ASSIGNMENT — Go through the records and write each one out again exactly.

[Edit tracking data]

——

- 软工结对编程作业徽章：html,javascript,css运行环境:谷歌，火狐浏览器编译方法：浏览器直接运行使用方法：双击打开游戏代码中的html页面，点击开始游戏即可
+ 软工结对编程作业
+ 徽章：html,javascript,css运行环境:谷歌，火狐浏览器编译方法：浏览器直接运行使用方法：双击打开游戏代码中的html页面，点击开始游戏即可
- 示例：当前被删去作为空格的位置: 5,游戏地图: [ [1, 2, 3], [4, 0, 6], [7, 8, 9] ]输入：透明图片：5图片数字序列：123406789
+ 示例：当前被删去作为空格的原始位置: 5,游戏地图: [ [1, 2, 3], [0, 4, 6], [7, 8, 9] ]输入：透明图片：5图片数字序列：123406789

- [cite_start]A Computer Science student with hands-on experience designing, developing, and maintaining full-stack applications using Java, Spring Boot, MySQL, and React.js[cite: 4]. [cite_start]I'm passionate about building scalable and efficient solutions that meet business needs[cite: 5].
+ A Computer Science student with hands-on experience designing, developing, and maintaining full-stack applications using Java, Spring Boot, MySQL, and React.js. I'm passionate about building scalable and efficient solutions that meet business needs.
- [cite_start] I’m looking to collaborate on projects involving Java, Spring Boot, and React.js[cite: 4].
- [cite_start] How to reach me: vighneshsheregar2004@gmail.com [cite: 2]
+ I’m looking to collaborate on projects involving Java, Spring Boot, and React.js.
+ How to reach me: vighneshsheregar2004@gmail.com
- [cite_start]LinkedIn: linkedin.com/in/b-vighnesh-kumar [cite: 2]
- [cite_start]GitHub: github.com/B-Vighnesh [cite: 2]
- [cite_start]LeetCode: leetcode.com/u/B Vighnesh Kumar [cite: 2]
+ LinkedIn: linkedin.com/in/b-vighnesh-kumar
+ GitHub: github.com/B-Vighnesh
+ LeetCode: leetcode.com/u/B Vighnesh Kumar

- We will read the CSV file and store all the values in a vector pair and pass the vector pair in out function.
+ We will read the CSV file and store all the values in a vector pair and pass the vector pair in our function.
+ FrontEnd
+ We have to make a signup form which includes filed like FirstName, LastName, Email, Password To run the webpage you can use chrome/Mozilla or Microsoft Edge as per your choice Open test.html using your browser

——

ANSWER AREA —
- 软工结对编程作业徽章：html,javascript,css运行环境:谷歌，火狐浏览器编译方法：浏览器直接运行使用方法：双击打开游戏代码中的html页面，点击开始游戏即可
+ 软工结对编程作业
+ 徽章：html,javascript,css运行环境:谷歌，火狐浏览器编译方法：浏览器直接运行使用方法：双击打开游戏代码中的html页面，点击开始游戏即可
- 示例：当前被删去作为空格的位置: 5,游戏地图: [ [1, 2, 3], [4, 0, 6], [7, 8, 9] ]输入：透明图片：5图片数字序列：123406789
+ 示例：当前被删去作为空格的原始位置: 5,游戏地图: [ [1, 2, 3], [0, 4, 6], [7, 8, 9] ]输入：透明图片：5图片数字序列：123406789

- [cite_start]A Computer Science student with hands-on experience designing, developing, and maintaining full-stack applications using Java, Spring Boot, MySQL, and React.js[cite: 4]. [cite_start]I'm passionate about building scalable and efficient solutions that meet business needs[cite: 5].
+ A Computer Science student with hands-on experience designing, developing, and maintaining full-stack applications using Java, Spring Boot, MySQL, and React.js. I'm passionate about building scalable and efficient solutions that meet business needs.
- [cite_start] I’m looking to collaborate on projects involving Java, Spring Boot, and React.js[cite: 4].
- [cite_start] How to reach me: vighneshsheregar2004@gmail.com [cite: 2]
+ I’m looking to collaborate on projects involving Java, Spring Boot, and React.js.
+ How to reach me: vighneshsheregar2004@gmail.com
- [cite_start]LinkedIn: linkedin.com/in/b-vighnesh-kumar [cite: 2]
- [cite_start]GitHub: github.com/B-Vighnesh [cite: 2]
- [cite_start]LeetCode: leetcode.com/u/B Vighnesh Kumar [cite: 2]
+ LinkedIn: linkedin.com/in/b-vighnesh-kumar
+ GitHub: github.com/B-Vighnesh
+ LeetCode: leetcode.com/u/B Vighnesh Kumar

- We will read the CSV file and store all the values in a vector pair and pass the vector pair in out function.
+ We will read the CSV file and store all the values in a vector pair and pass the vector pair in our function.
+ FrontEnd
+ We have to make a signup form which includes filed like FirstName, LastName, Email, Password To run the webpage you can use chrome/Mozilla or Microsoft Edge as per your choice Open test.html using your browser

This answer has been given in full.